A study of over 20 years of birth records has found that women who received State Earned Income Tax Credits (EIC) gave birth to higher weight babies. The effect was strongest in mothers who were age 19-35.

EIC is a refundable tax credit that supplements the income of low wage workers. While some income is necessary to receive the credit, in most states the credit can be taken even if no tax is owed, allowing people who normally wouldn't file a tax return to get a refund.

The study only begins to scratch the surface of the relationship between anti-poverty programs and health.

Low weight babies start life at a severe disadvantage. They're at higher risk of dying during the first year of life, particularly those born under 5.5 pounds. Those who survive tend to do worse in school, are less likely to earn a high school diploma and have lower incomes as adults than their higher birth weight counterparts. For these reasons birth weight is a basic indicator of health. Babies born to poor mothers are much more likely to be low weight than babies born to wealthier mothers.

Little is known about how anti-poverty programs affect children and families beyond raising their income. The study researchers were interested in whether anti-poverty programs had any effect on infant birth weight. They chose to look at state EIC programs because they are among the largest of all current anti-poverty programs and in many states now serve as a partial substitute for the welfare programs that were dismantled in the 1990s.

The researchers confined their study to unmarried mothers with a high school diploma or less. Birth weights were obtained from the 1980-2002 U.S. Natality Detail File, which records nearly every birth in the U.S. It records birth weight directly from birth certificates, not from personal recall. Income and household information was collected from annual surveys of 58,000 rotating households conducted yearly buy the U.S. Census Bureau.

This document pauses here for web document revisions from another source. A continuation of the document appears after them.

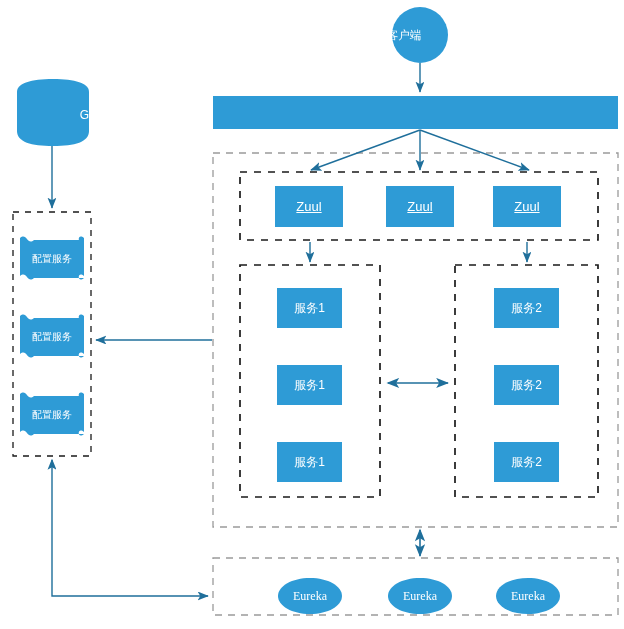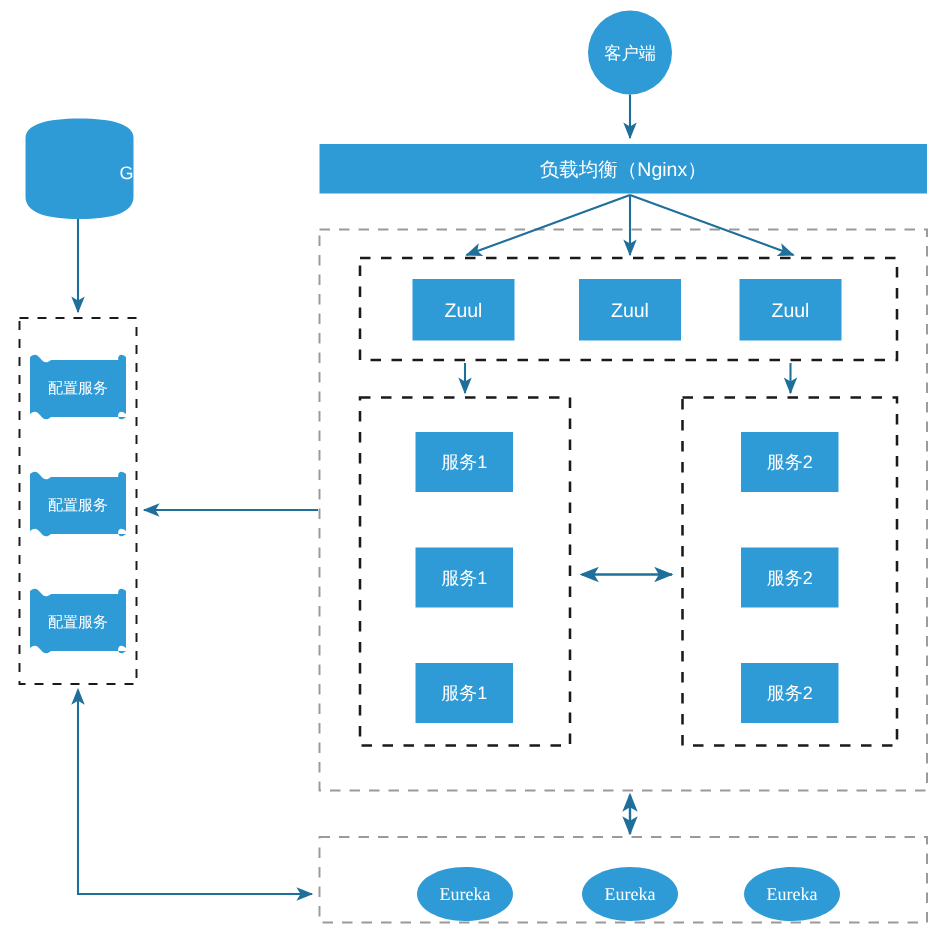"客户端" div.node-label { left: 392px -> 376px }
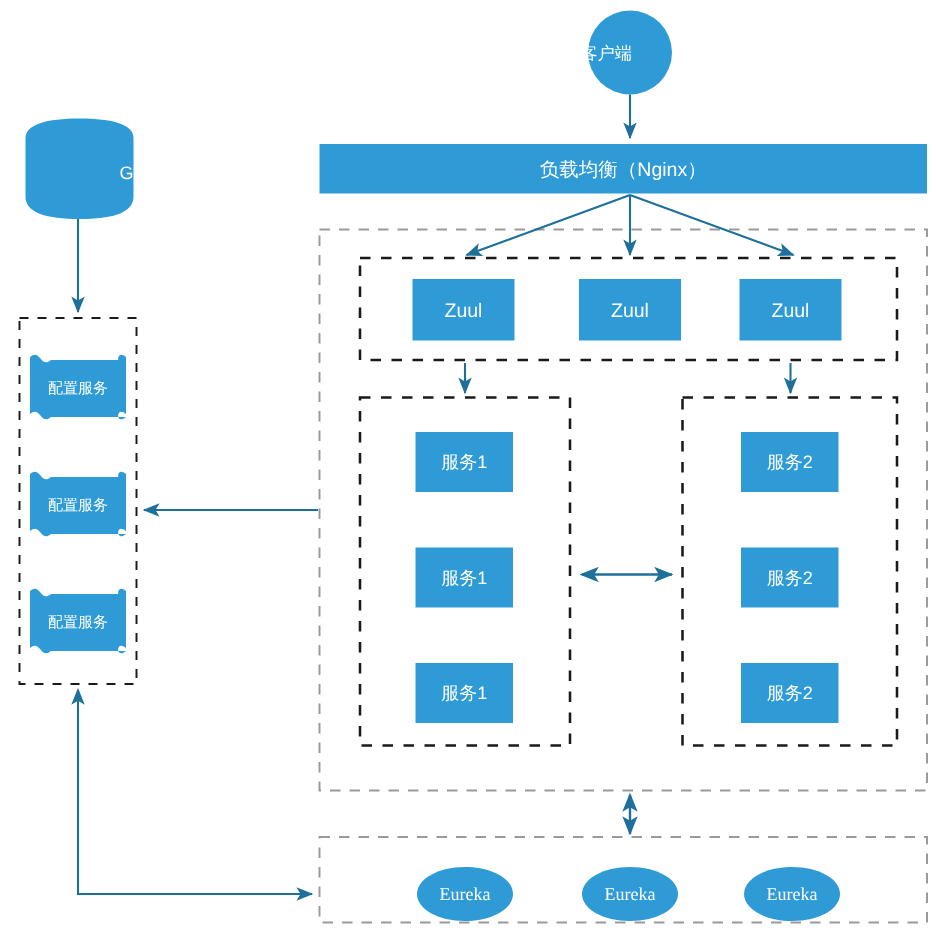"负载均衡（Nginx）" div.node-label { html: <div>负载均衡（Nginx）</div> -> none }
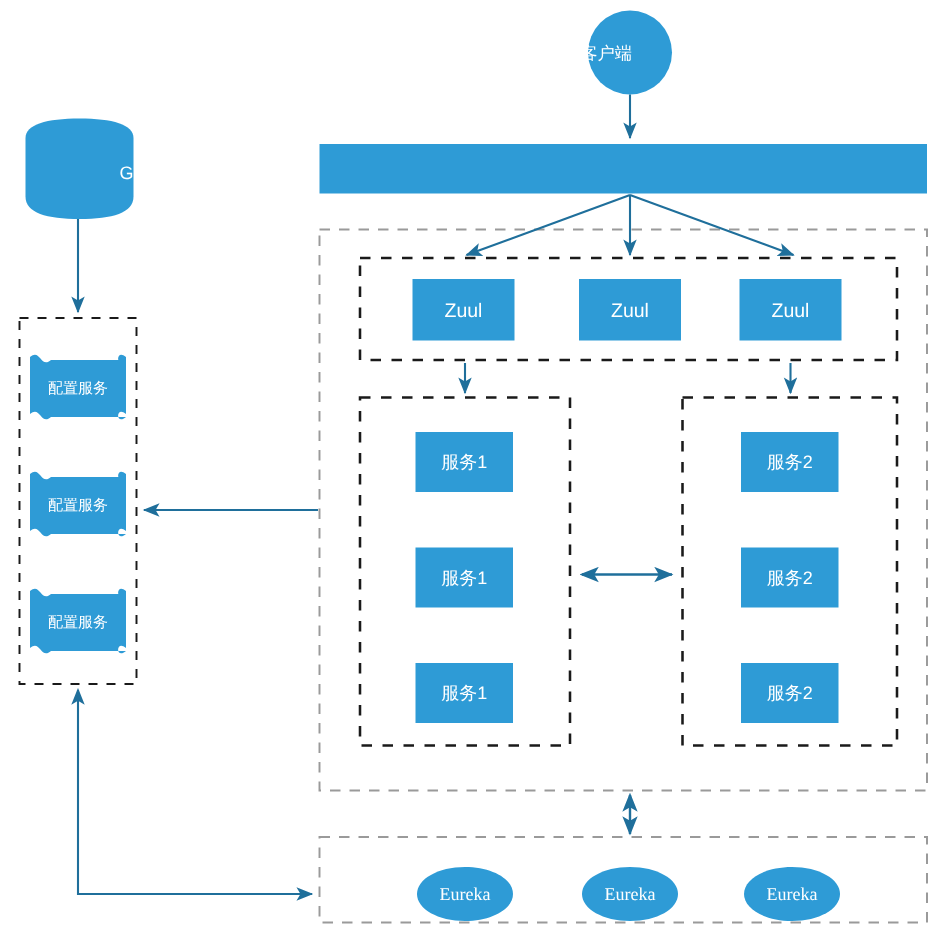"Zuul" .zuul-label { text-decoration: none -> underline }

Not only did receiving state EIC result in higher infant birth weights, they also reduced the chance of mothers smoking during their pregnancy.

The study only begins to scratch the surface of the relationship between anti-poverty programs and health. There are certainly reasons other than EIC why states with high participation in EIC programs could be having fewer low weight births. But the study authors think their results offer encouraging evidence that by relieving some of the effects of poverty, state EIC programs are helping women have healthier babies.

An article on the study was published in the August 2010 issue of the American Sociological Review.